S_r = A5 + D5 + D4 + D3 + D2 + D1
print(S_r)
[ 1. 2. 3. 4. 5. 6. 7. 8. 9. 10. 11. 12. 13. 14. 15. 16. 17. 18. 19. 20. 21. 22. 23. 24. 25. 26. 27. 28. 29. 30. 31. 32. 33. 34. 35. 36. 37. 38. 39. 40. 41. 42. 43. 44. 45. 46. 47. 48. 49. 50. 51. 52. 53. 54. 55. 56. 57. 58. 59. 60. 61. 62. 63. 64. 65. 66. 67. 68. 69. 70. 71. 72. 73. 74. 75. 76. 77. 78. 79. 80. 81. 82. 83. 84. 85. 86. 87. 88. 89. 90. 91. 92. 93. 94. 95. 96. 97. 98. 99. 100.]
print('Mean absolute error: ',sum(abs(S-S_r))/len(S))

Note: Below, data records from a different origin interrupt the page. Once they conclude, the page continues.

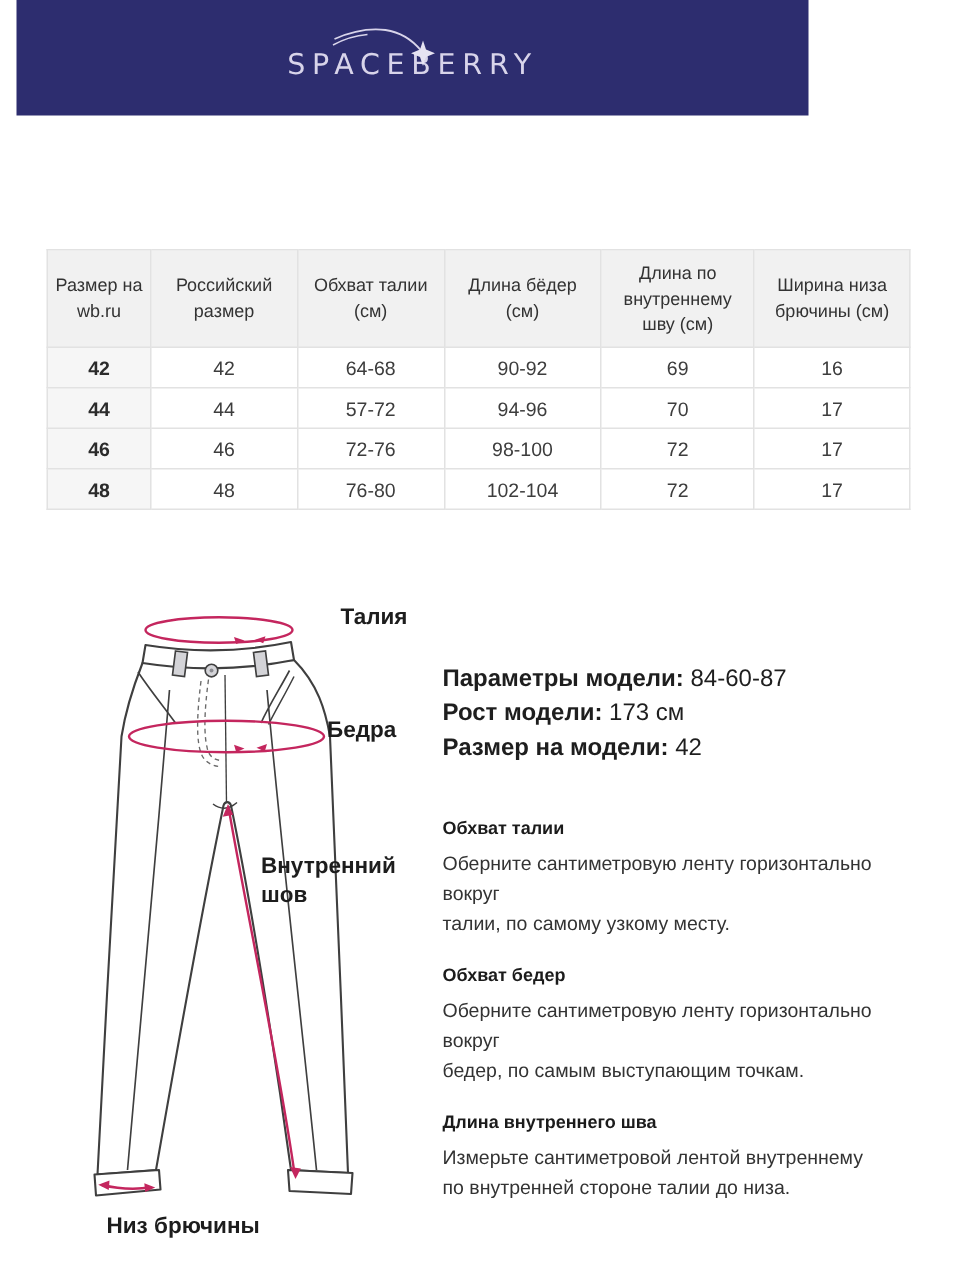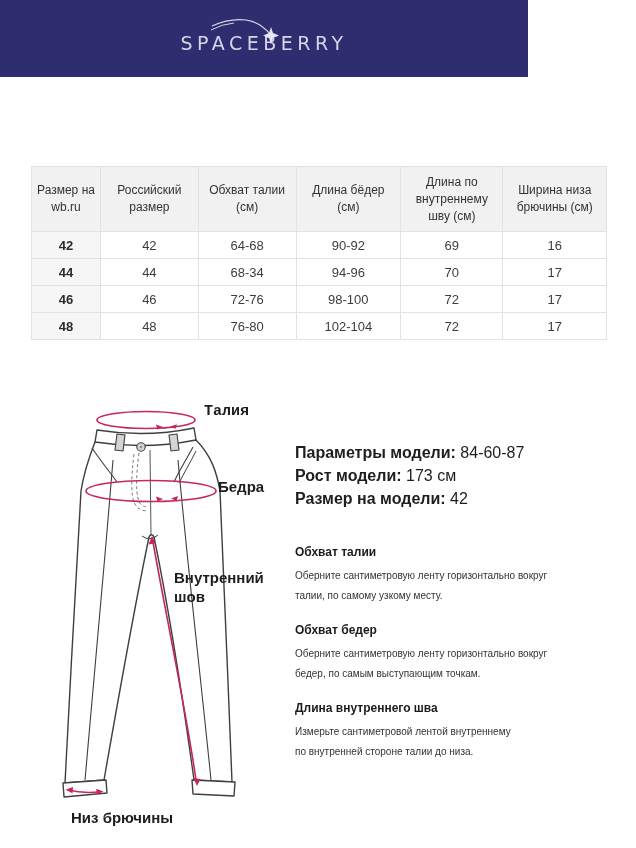"SPACEBERRY" .hdr { left: 0 -> 11px }
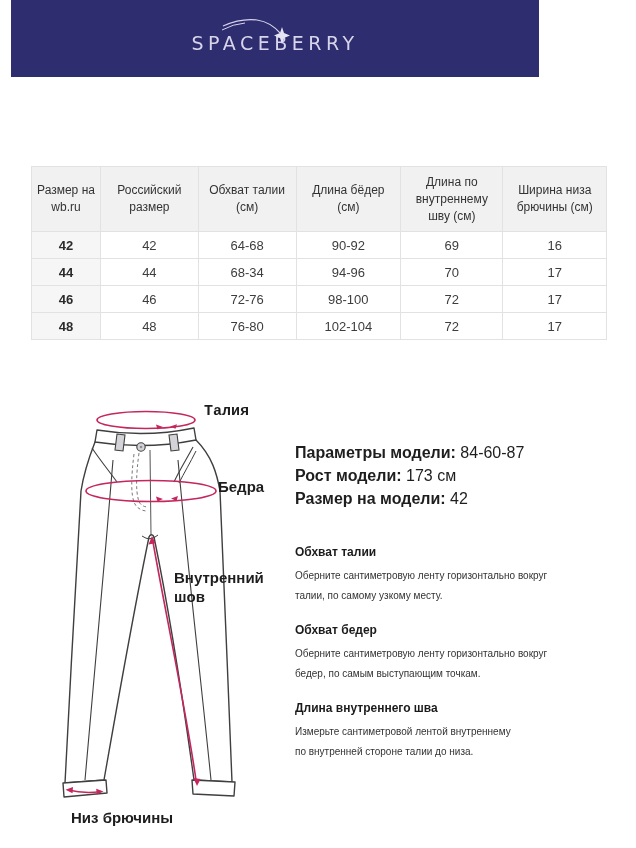"68-34" td { text: 68-34 -> 57-72 }
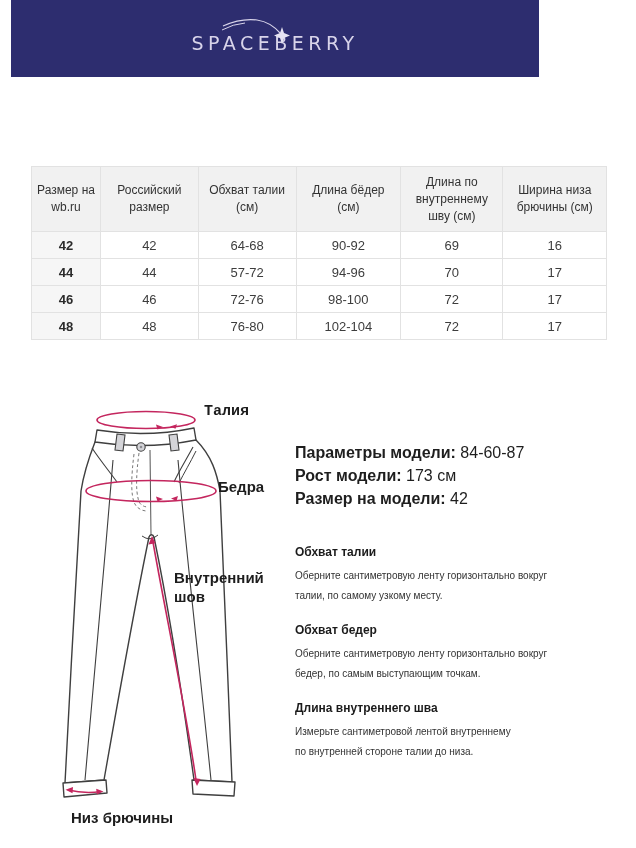"Талия" .lbl-waist { font-family: Liberation Mono, monospace -> none; left: 204px -> 227px }
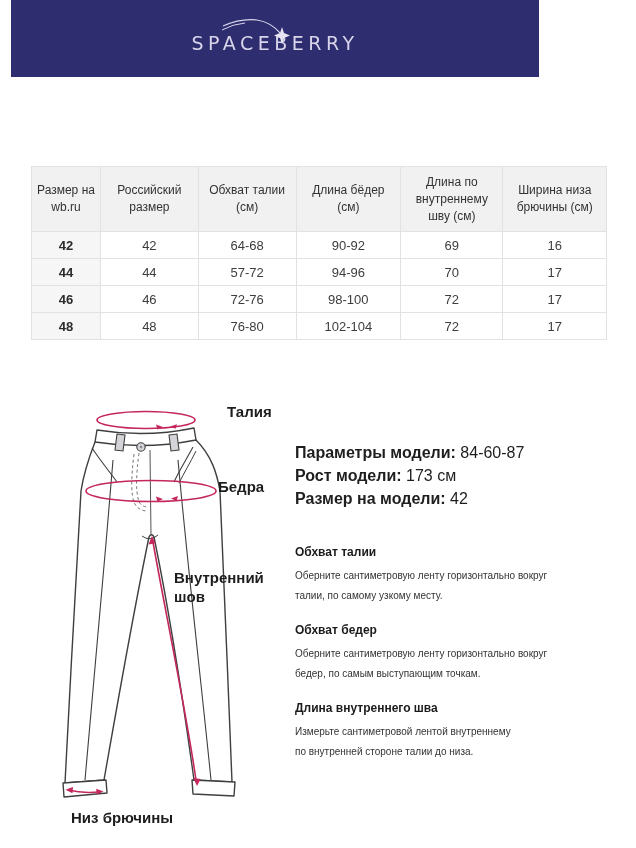"Оберните сантиметровую ленту" .guide-body { font-size: 10px -> 13px }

print('Max. AE: ',max(abs(S-S_r)))
Mean absolute error: 2.0467068040375124e-11 Max. AE: 1.0169287634198554e-10
This article generally displays methods to do multilevel partial reconstruction in 1D Discrete wavelet transform. It solves two issues, (1) how to reconstruct the approximation and details of a 1D signal from their coefficients at different levels, and (2) how to reconstruct a signal from its approximation and details at different decomposition levels. This article focuses on using a simple example to demonstrate the methods, so it has not visualized the approximation and details of the signal due to simplicity of the signal. In the future, we will use these methods for a real-world signal, and then approximation and details of the signal will be analyzed and visualized in details.